Here’s the experimental set-up. We’ve got six groups.
- All groups are learning with pairs of a worked example (a completely worked out piece of code) and then a practice problem (maybe a Parson’s Problem, maybe writing some code). We’ll call these WE-P pairs (Worked Example-Practice). Now, some WE-P pairs have the same context (think of it as the story of a story problem), and some have different contexts. Maybe in the same context, you’re asked to compute the average tips for several days of tips as a barista. Maybe in a different context, you compute tips in the worked example, but you compute the average test score in the practice. In general, we predict that different contexts will be harder for the student than having everything the same.
- So we’ve got same context vs different context as one variable we’re manipulating. The other variable is whether the participants get the worked example with NO subgoal labels, or GENERATED subgoal labels, or the participant has to GENERATE subgoal labels. Think of a subgoal label as a comment that explains some code, but it’s the same comment that will appear in several different programs.
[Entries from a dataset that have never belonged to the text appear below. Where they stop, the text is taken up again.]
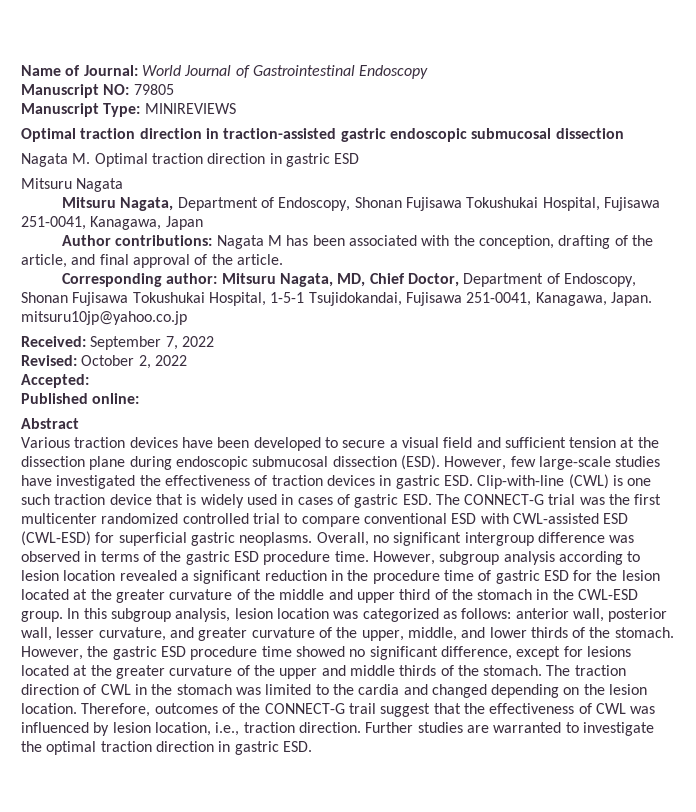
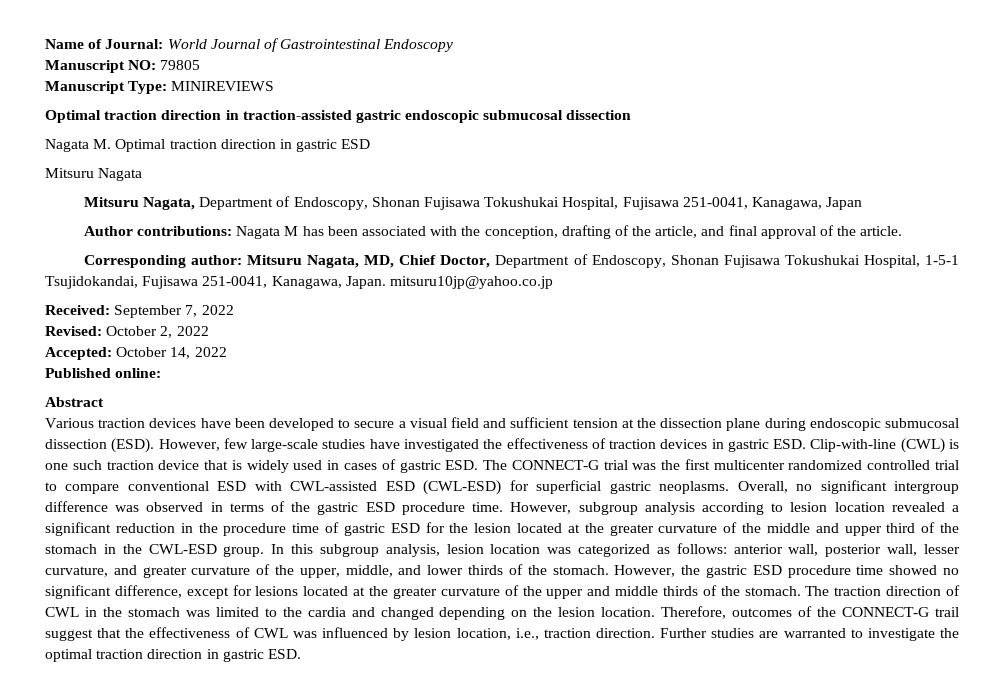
- Accepted:
+ Accepted: October 14, 2022

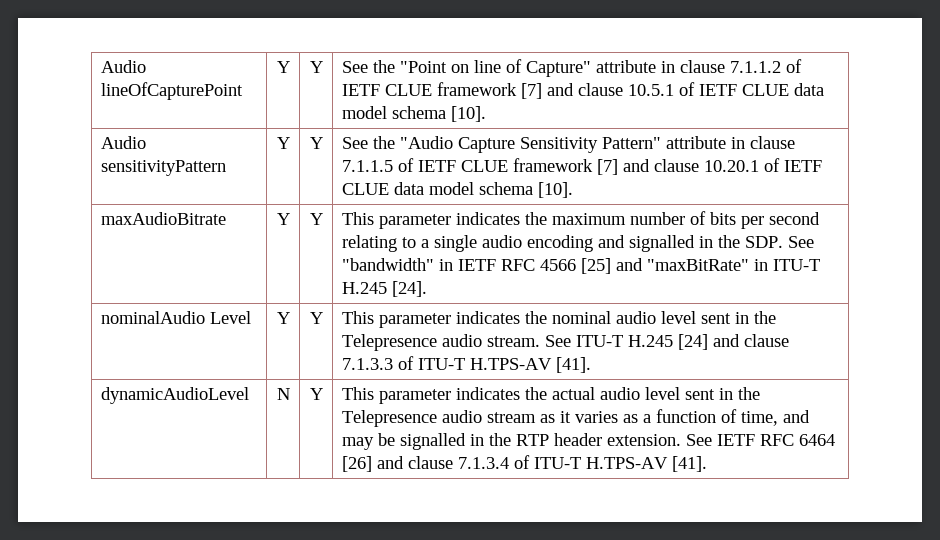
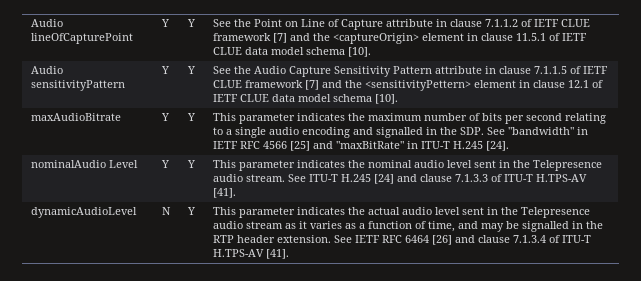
- Audio lineOfCapturePoint | Y | Y | See the "Point on line of Capture" attribute in clause 7.1.1.2 of IETF CLUE framework [7] and clause 10.5.1 of IETF CLUE data model schema [10].
+ Audio lineOfCapturePoint | Y | Y | See the Point on Line of Capture attribute in clause 7.1.1.2 of IETF CLUE framework [7] and the <captureOrigin> element in clause 11.5.1 of IETF CLUE data model schema [10].
- Audio sensitivityPattern | Y | Y | See the "Audio Capture Sensitivity Pattern" attribute in clause 7.1.1.5 of IETF CLUE framework [7] and clause 10.20.1 of IETF CLUE data model schema [10].
+ Audio sensitivityPattern | Y | Y | See the Audio Capture Sensitivity Pattern attribute in clause 7.1.1.5 of IETF CLUE framework [7] and the <sensitivityPettern> element in clause 12.1 of IETF CLUE data model schema [10].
It’s meant to encourage the student to abstract the meaning of the code.
In the GENERATE condition, the participants get blanks, to encourage them to abstract for themselves. Typically, we’d expect (for research in other parts of STEM with subgoal labels) that GENERATE would lead to more learning than GIVEN labels, but it’s harder. We might get cognitive overload.
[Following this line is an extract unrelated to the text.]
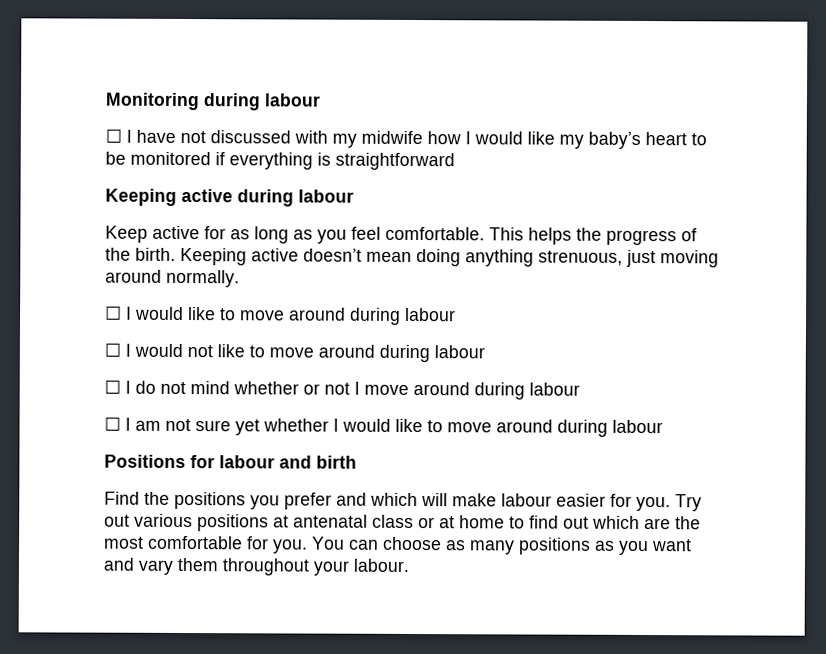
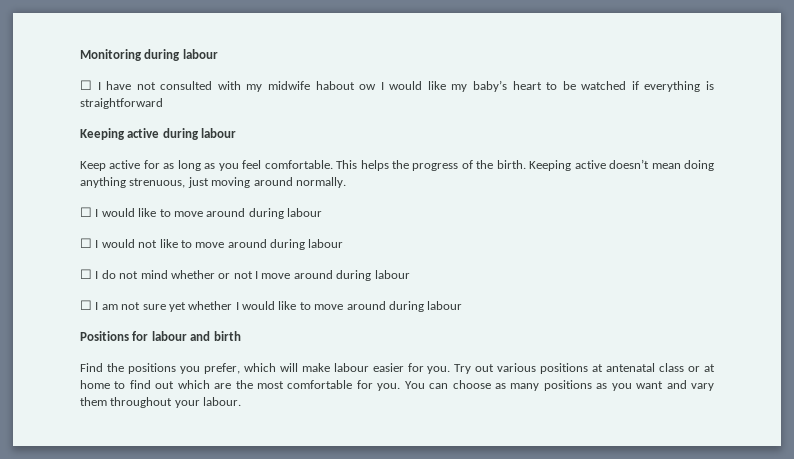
- ☐ I have not discussed with my midwife how I would like my baby’s heart to be monitored if everything is straightforward
+ ☐ I have not consulted with my midwife habout ow I would like my baby’s heart to be watched if everything is straightforward
- Find the positions you prefer and which will make labour easier for you.
+ Find the positions you prefer, which will make labour easier for you.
In general, GIVEN labels beats out no labels. No problem — that’s what we expect given all the past work on subgoal labels. But when we consider all six groups, we get this picture.
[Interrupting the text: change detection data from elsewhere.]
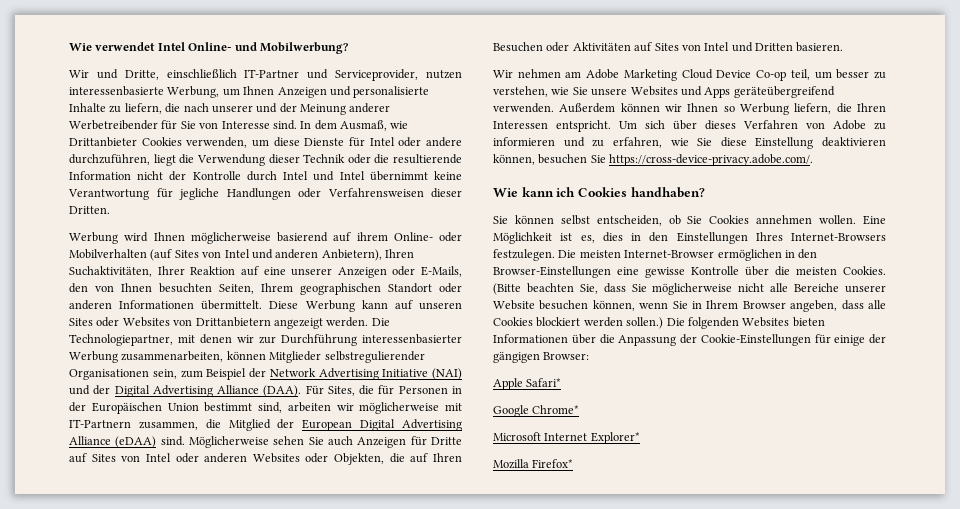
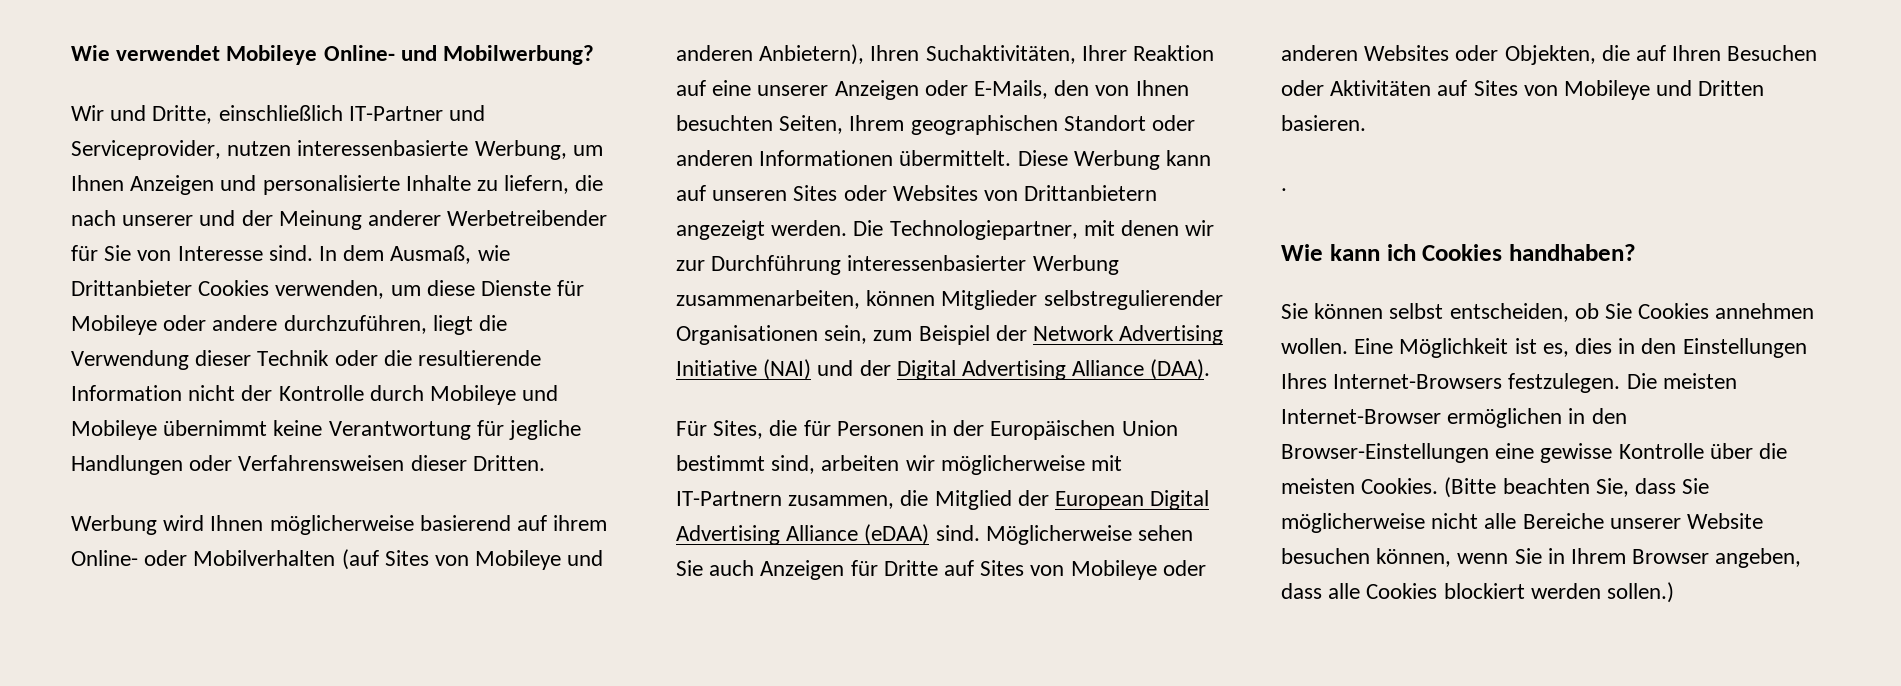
- Wie verwendet Intel Online- und Mobilwerbung?
+ Wie verwendet Mobileye Online- und Mobilwerbung?
- In dem Ausmaß, wie Drittanbieter Cookies verwenden, um diese Dienste für Intel oder andere durchzuführen, liegt die Verwendung dieser Technik oder die resultierende Information nicht der Kontrolle durch Intel und Intel übernimmt keine Verantwortung für jegliche Handlungen oder Verfahrensweisen dieser Dritten.
+ In dem Ausmaß, wie Drittanbieter Cookies verwenden, um diese Dienste für Mobileye oder andere durchzuführen, liegt die Verwendung dieser Technik oder die resultierende Information nicht der Kontrolle durch Mobileye und Mobileye übernimmt keine Verantwortung für jegliche Handlungen oder Verfahrensweisen dieser Dritten.
- Werbung wird Ihnen möglicherweise basierend auf ihrem Online- oder Mobilverhalten (auf Sites von Intel und anderen Anbietern), Ihren Suchaktivitäten, Ihrer Reaktion auf eine unserer Anzeigen oder E-Mails, den von Ihnen besuchten Seiten, Ihrem geographischen Standort oder anderen Informationen übermittelt.
+ Werbung wird Ihnen möglicherweise basierend auf ihrem Online- oder Mobilverhalten (auf Sites von Mobileye und anderen Anbietern), Ihren Suchaktivitäten, Ihrer Reaktion auf eine unserer Anzeigen oder E-Mails, den von Ihnen besuchten Seiten, Ihrem geographischen Standort oder anderen Informationen übermittelt.
- Die Technologiepartner, mit denen wir zur Durchführung interessenbasierter Werbung zusammenarbeiten, können Mitglieder selbstregulierender Organisationen sein, zum Beispiel der Network Advertising Initiative (NAI) und der Digital Advertising Alliance (DAA). Für Sites, die für Personen in der Europäischen Union bestimmt sind, arbeiten wir möglicherweise mit IT-Partnern zusammen, die Mitglied der European Digital Advertising Alliance (eDAA) sind.
+ Die Technologiepartner, mit denen wir zur Durchführung interessenbasierter Werbung zusammenarbeiten, können Mitglieder selbstregulierender Organisationen sein, zum Beispiel der Network Advertising Initiative (NAI) und der Digital Advertising Alliance (DAA).
+ Für Sites, die für Personen in der Europäischen Union bestimmt sind, arbeiten wir möglicherweise mit IT-Partnern zusammen, die Mitglied der European Digital Advertising Alliance (eDAA) sind.
- Möglicherweise sehen Sie auch Anzeigen für Dritte auf Sites von Intel oder anderen Websites oder Objekten, die auf Ihren Besuchen oder Aktivitäten auf Sites von Intel und Dritten basieren.
+ Möglicherweise sehen Sie auch Anzeigen für Dritte auf Sites von Mobileye oder anderen Websites oder Objekten, die auf Ihren Besuchen oder Aktivitäten auf Sites von Mobileye und Dritten basieren.
- Wir nehmen am Adobe Marketing Cloud Device Co-op teil, um besser zu verstehen, wie Sie unsere Websites und Apps geräteübergreifend verwenden. Außerdem können wir Ihnen so Werbung liefern, die Ihren Interessen entspricht. Um sich über dieses Verfahren von Adobe zu informieren und zu erfahren, wie Sie diese Einstellung deaktivieren können, besuchen Sie https://cross-device-privacy.adobe.com/.
+ .
- Die folgenden Websites bieten Informationen über die Anpassung der Cookie-Einstellungen für einige der gängigen Browser:
- Apple Safari*
- Google Chrome*
- Microsoft Internet Explorer*
- Mozilla Firefox*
Why would having the same context do worse with GIVEN labels than no labels? Why would the same context do much better with GENERATE labels, but worse when it’s different contexts?
So, Briana, Lauren, and Adrienne Decker replicated the experiment with Adrienne’s students at RIT (ICER 2016). And they found:
The same strange “W” pattern, where we have this odd interaction between context and GIVEN vs. GENERATE that we just don’t have an explanation for.
But here’s the really intriguing part: they also did the experiment with second semester students at RIT. All the weird interactions disappeared! Same context beat different context. GIVEN labels beat GENERATE labels. No labels do the worst. When students get enough experience, they figure things out and behave like students in other parts of STEM.
The puzzle for the community is WHY. Briana has a hypothesis. Novice students don’t attend to the details that they need, unless you change the contexts. Without changing contexts, students even GIVEN labels don’t learn because they’re not paying enough attention. Changing contexts gets them to think, “What’s going on here?” GENERATE is just too hard for novices — the cognitive load of figuring out the code and generating labels is just overwhelming for students, so they do badly when we’d expect them to do better.
Here we have a theory-conflicting result, that has been replicated in two different populations. It’s like the Rainfall Problem. Nobody expected the Rainfall Problem to be hard, but it was. More and more people tried it with their students, and still, it was hard. It took Kathi Fisler to figure out how to teach CS so that most students could succeed at the Rainfall Problem. What could we teach novice CS students so that they avoid the “W” pattern? Is it just time? Will all second semester students avoid the “W”?
Dr. Morrison gave us a really interesting dissertation — some big wins, and some intriguing puzzles for the next researchers to wrestle with. Briana has now joined the computing education research group at U. Nebraska – Omaha, where I expect to see more great results.